Source information:

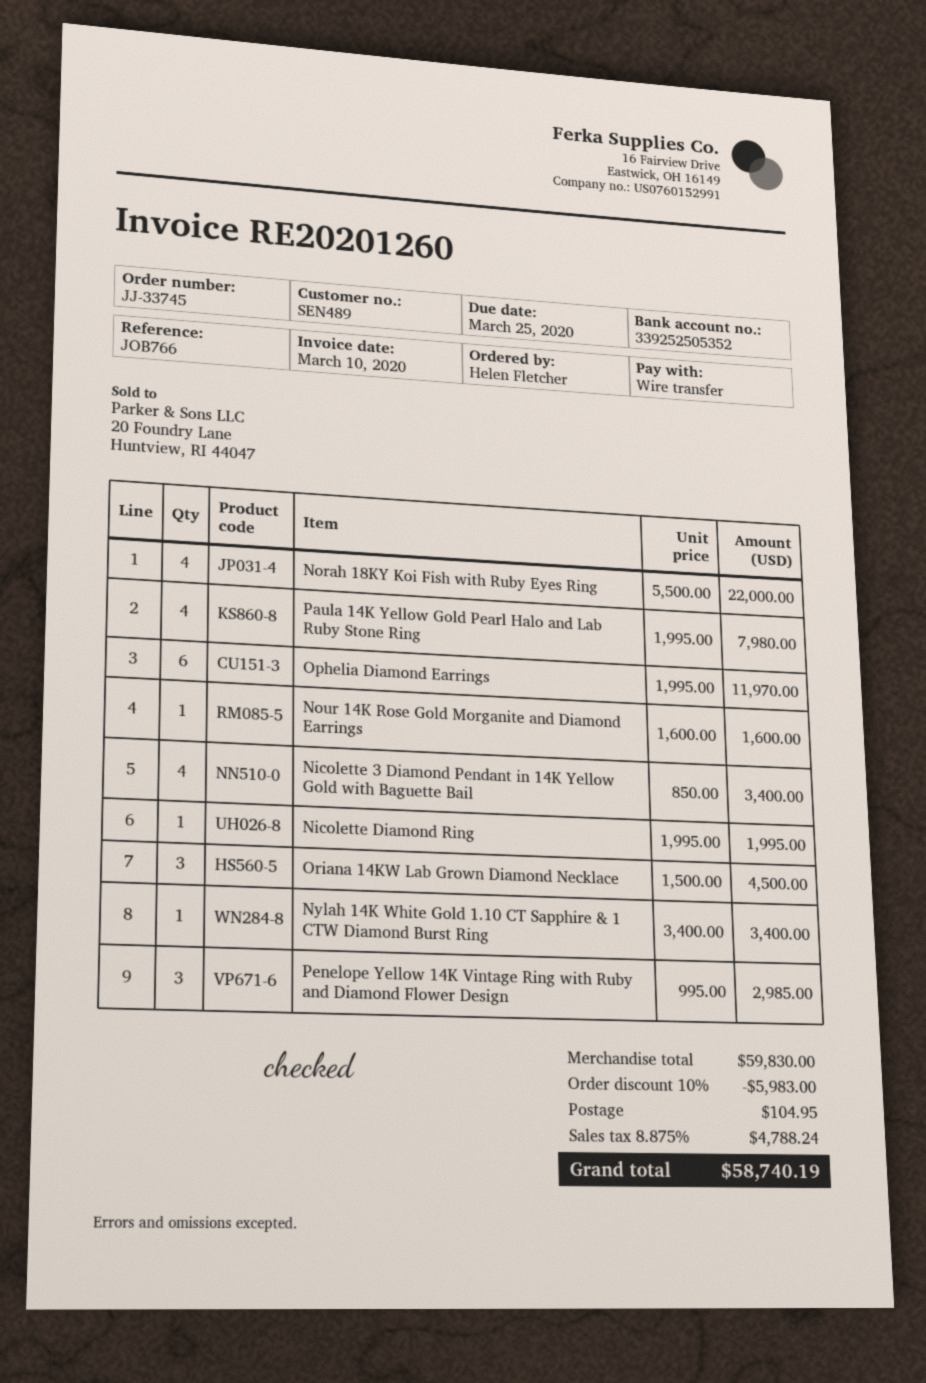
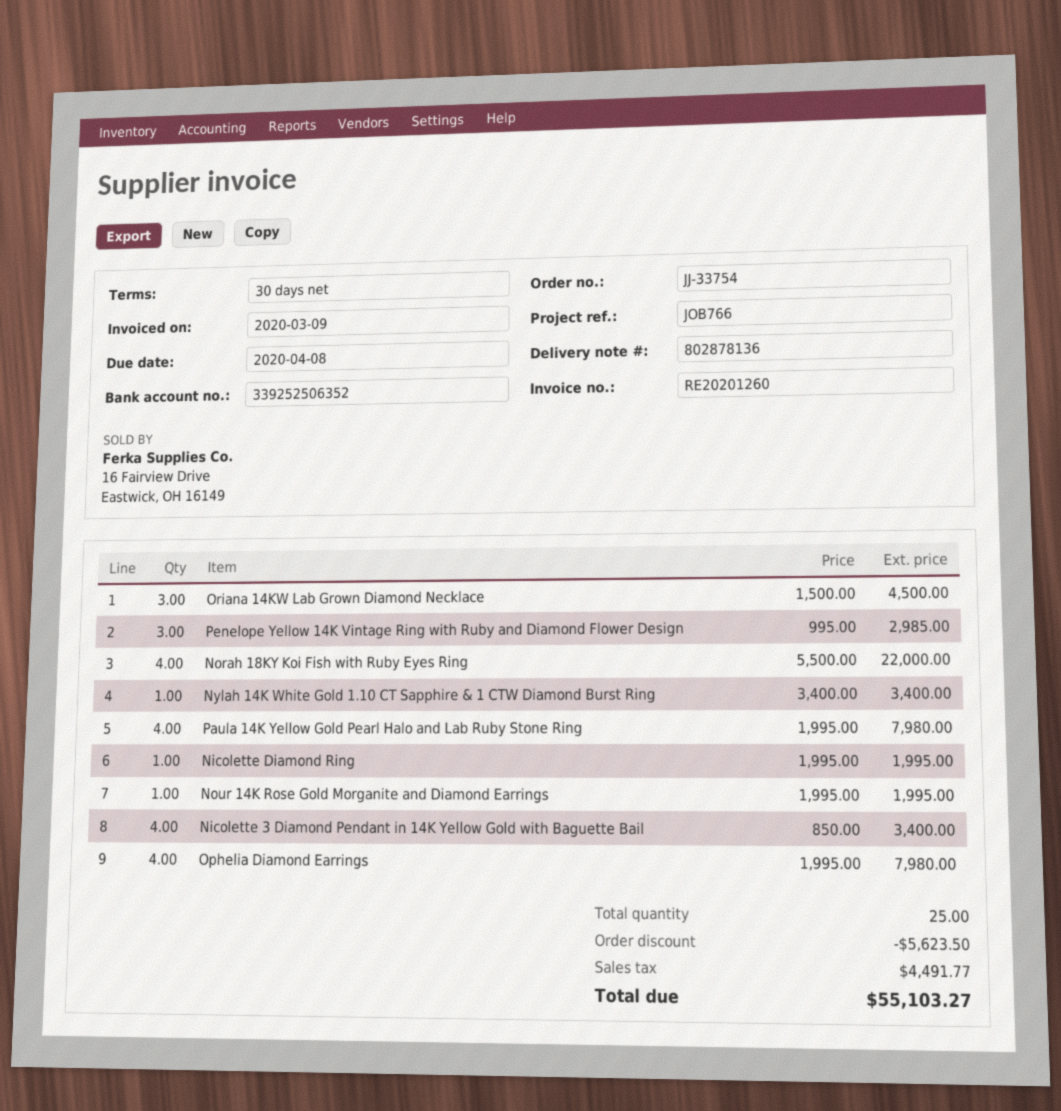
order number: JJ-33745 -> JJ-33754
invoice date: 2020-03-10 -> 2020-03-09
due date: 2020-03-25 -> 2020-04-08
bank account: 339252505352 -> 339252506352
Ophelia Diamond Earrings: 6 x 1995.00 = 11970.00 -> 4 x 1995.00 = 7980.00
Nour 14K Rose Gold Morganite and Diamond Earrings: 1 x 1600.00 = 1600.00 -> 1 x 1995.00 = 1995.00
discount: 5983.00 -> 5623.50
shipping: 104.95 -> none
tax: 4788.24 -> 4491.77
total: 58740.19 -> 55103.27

==

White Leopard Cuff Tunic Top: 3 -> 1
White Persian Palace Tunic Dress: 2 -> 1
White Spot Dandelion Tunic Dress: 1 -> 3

---

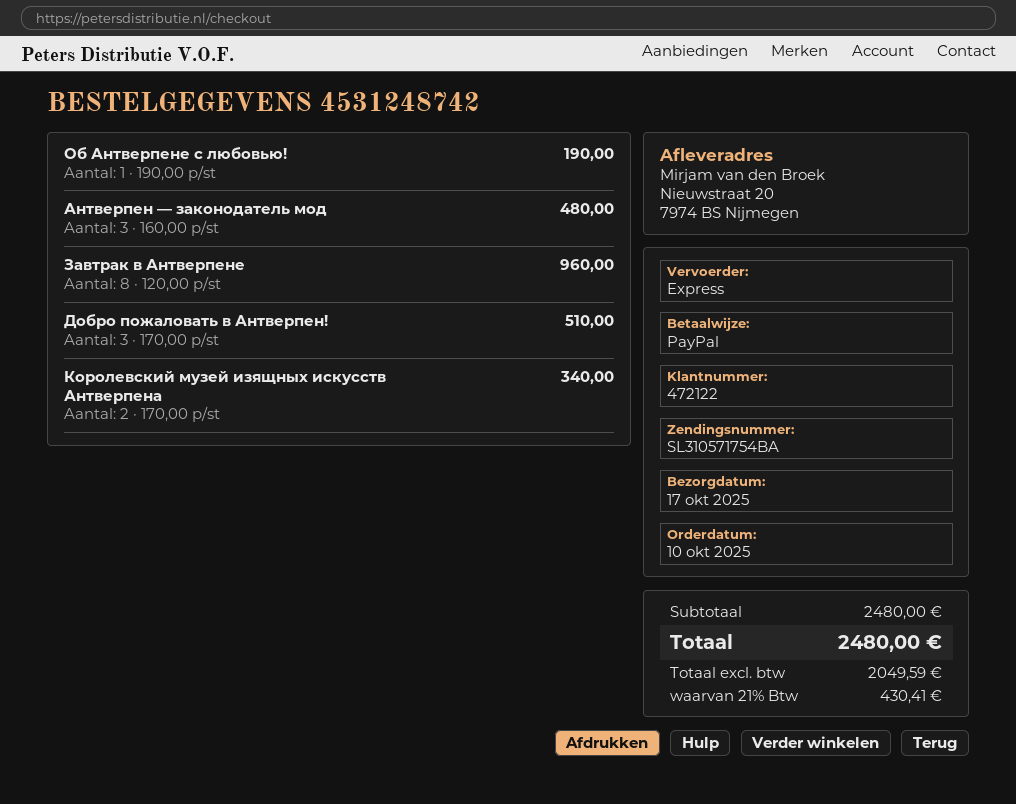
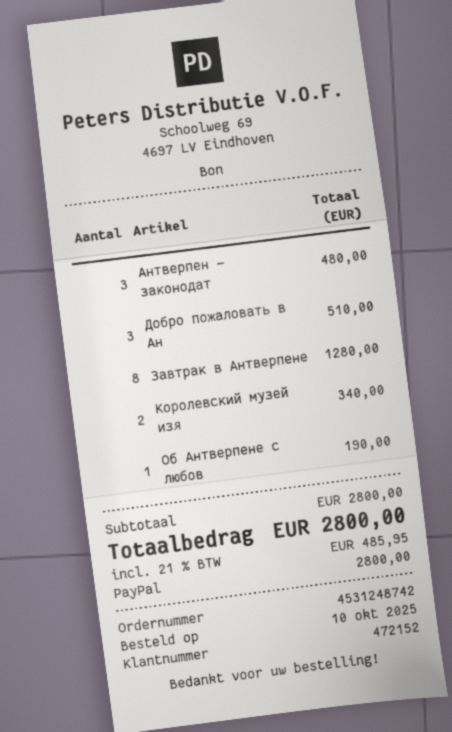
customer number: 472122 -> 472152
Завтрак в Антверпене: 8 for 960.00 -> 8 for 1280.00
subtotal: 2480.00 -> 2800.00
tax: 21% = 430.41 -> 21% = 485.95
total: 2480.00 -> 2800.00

The problem: Using only the entries above, output the line with "Nour 14K Rose", the line with "total: 58740.19 -> 55103.27", and all lines between them, exactly as they stand.

Task solution:
Nour 14K Rose Gold Morganite and Diamond Earrings: 1 x 1600.00 = 1600.00 -> 1 x 1995.00 = 1995.00
discount: 5983.00 -> 5623.50
shipping: 104.95 -> none
tax: 4788.24 -> 4491.77
total: 58740.19 -> 55103.27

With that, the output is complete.